» WHAT TO WORK ON:
Only those lines in the data below from the line containing "- Lane Detection: Lightweight, anchor-based" through the line containing "Yonsei University dbgpfl1206@gmail.com", both included, should be restated word for word.

» DATA FOR THE TASK:
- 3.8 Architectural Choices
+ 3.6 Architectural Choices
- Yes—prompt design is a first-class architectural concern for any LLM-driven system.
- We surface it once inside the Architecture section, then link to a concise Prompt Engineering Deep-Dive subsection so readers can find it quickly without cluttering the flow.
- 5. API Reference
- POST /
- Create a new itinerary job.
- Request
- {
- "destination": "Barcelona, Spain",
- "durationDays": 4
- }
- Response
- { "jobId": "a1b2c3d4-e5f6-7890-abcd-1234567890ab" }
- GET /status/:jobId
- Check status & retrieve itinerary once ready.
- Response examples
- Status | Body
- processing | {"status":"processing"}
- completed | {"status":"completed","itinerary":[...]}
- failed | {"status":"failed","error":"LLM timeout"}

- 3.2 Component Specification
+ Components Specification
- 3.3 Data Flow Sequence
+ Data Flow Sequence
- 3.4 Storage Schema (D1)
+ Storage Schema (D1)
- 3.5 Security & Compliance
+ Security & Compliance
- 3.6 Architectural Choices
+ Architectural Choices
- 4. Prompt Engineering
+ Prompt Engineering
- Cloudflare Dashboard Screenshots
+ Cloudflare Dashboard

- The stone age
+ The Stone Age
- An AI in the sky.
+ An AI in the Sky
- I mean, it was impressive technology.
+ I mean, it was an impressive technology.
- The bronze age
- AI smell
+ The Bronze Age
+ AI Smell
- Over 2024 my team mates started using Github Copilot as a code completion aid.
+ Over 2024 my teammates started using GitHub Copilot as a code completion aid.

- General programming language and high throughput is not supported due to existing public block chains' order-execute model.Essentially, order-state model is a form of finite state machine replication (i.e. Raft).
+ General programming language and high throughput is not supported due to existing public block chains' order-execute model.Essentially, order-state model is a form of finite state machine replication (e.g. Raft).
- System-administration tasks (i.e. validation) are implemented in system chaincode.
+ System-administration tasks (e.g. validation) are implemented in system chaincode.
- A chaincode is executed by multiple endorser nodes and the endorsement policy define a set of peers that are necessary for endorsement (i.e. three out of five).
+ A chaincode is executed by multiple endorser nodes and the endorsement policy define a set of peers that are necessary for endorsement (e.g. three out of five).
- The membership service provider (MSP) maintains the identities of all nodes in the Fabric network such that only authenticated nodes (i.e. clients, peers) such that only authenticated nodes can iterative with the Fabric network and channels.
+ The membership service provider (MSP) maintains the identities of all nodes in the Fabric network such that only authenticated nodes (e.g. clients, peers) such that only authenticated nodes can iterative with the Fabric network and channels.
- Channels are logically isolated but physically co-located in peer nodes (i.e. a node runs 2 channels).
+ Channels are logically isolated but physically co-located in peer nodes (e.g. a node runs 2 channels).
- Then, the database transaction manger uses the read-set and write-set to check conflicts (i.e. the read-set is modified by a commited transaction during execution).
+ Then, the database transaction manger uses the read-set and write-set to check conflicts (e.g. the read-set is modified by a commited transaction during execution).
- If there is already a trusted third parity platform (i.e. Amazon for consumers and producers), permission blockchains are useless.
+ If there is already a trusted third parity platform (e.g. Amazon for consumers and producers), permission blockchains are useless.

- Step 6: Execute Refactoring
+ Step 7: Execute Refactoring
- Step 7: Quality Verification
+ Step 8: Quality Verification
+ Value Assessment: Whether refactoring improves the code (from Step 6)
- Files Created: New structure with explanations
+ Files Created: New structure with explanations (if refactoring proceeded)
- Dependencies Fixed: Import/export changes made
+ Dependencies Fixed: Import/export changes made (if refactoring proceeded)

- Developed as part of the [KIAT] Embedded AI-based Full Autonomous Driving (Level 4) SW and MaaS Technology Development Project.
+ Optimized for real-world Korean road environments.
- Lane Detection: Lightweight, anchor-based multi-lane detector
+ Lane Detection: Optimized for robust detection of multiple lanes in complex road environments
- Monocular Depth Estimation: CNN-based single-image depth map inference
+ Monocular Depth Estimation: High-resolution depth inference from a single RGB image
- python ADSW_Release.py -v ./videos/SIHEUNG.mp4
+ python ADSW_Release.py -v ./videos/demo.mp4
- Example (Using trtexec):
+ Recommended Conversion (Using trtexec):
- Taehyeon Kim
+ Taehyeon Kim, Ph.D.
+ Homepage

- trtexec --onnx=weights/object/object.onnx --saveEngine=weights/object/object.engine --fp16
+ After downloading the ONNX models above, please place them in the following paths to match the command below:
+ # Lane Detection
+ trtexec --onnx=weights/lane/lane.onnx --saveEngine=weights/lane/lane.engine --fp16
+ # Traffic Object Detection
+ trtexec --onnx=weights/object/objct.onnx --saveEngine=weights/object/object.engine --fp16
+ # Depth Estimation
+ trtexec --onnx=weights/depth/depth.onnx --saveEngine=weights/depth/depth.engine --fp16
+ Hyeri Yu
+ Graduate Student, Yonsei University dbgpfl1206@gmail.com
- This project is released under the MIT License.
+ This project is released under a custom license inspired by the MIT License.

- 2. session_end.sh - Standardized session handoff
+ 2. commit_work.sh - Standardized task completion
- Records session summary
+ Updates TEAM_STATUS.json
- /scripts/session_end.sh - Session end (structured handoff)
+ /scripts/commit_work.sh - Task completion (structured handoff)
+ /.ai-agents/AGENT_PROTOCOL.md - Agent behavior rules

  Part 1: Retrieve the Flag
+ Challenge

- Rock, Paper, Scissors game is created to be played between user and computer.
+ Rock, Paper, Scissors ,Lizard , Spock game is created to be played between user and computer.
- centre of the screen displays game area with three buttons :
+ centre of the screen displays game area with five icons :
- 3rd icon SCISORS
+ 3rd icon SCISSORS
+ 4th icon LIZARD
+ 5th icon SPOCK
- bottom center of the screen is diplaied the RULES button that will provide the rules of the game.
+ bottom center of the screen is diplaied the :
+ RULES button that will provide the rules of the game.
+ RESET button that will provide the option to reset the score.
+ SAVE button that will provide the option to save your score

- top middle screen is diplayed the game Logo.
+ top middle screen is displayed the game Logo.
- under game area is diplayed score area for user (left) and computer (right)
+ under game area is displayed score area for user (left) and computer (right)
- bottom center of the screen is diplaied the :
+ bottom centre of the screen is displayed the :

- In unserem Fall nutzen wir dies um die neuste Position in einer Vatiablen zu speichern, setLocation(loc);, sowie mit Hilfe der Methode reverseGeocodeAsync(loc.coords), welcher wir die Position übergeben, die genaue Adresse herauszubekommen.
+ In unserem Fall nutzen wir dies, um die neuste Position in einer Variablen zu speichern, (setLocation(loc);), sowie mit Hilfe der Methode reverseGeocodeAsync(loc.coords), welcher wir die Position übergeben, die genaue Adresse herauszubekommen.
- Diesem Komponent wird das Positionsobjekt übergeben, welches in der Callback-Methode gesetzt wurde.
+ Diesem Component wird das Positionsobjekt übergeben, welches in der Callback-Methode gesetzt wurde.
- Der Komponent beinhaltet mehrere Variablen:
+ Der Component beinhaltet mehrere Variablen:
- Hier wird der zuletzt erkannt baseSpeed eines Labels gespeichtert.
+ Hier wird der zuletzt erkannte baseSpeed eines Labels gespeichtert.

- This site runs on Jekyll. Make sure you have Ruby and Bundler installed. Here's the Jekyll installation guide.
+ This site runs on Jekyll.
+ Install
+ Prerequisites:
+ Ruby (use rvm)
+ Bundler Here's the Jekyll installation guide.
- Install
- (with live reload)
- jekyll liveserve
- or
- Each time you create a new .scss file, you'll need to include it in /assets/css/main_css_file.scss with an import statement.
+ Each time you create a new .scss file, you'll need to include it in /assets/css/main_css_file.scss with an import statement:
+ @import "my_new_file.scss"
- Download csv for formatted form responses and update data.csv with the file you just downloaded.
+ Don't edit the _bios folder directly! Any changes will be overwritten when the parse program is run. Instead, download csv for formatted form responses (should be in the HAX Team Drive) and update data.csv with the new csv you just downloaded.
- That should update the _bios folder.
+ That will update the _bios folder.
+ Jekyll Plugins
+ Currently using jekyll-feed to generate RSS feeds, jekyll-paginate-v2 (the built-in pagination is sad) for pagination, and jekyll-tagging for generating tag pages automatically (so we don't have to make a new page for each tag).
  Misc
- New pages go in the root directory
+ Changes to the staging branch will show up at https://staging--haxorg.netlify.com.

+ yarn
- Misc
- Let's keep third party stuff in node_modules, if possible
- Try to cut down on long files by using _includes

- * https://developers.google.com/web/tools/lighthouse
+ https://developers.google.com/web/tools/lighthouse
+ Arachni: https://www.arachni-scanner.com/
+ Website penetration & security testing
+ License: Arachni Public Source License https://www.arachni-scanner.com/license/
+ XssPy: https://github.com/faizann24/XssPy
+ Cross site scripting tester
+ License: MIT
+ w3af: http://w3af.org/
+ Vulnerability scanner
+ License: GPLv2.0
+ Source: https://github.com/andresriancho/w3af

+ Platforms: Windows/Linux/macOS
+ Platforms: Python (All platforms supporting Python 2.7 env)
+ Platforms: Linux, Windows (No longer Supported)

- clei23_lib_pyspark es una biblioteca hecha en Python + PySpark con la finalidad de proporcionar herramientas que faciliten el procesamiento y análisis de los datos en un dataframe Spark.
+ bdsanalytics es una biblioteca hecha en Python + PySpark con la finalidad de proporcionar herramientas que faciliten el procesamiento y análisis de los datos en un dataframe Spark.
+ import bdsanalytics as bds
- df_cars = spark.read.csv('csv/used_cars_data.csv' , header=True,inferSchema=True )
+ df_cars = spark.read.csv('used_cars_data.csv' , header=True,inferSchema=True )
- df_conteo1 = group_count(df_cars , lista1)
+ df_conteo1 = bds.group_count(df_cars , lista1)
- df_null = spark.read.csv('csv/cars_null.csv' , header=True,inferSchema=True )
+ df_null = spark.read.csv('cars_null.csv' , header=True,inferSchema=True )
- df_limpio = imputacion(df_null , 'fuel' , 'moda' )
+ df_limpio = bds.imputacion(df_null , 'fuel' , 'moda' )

» TASK ANSWER:
- Lane Detection: Lightweight, anchor-based multi-lane detector
+ Lane Detection: Optimized for robust detection of multiple lanes in complex road environments
- Monocular Depth Estimation: CNN-based single-image depth map inference
+ Monocular Depth Estimation: High-resolution depth inference from a single RGB image
- python ADSW_Release.py -v ./videos/SIHEUNG.mp4
+ python ADSW_Release.py -v ./videos/demo.mp4
- Example (Using trtexec):
+ Recommended Conversion (Using trtexec):
- Taehyeon Kim
+ Taehyeon Kim, Ph.D.
+ Homepage

- trtexec --onnx=weights/object/object.onnx --saveEngine=weights/object/object.engine --fp16
+ After downloading the ONNX models above, please place them in the following paths to match the command below:
+ # Lane Detection
+ trtexec --onnx=weights/lane/lane.onnx --saveEngine=weights/lane/lane.engine --fp16
+ # Traffic Object Detection
+ trtexec --onnx=weights/object/objct.onnx --saveEngine=weights/object/object.engine --fp16
+ # Depth Estimation
+ trtexec --onnx=weights/depth/depth.onnx --saveEngine=weights/depth/depth.engine --fp16
+ Hyeri Yu
+ Graduate Student, Yonsei University dbgpfl1206@gmail.com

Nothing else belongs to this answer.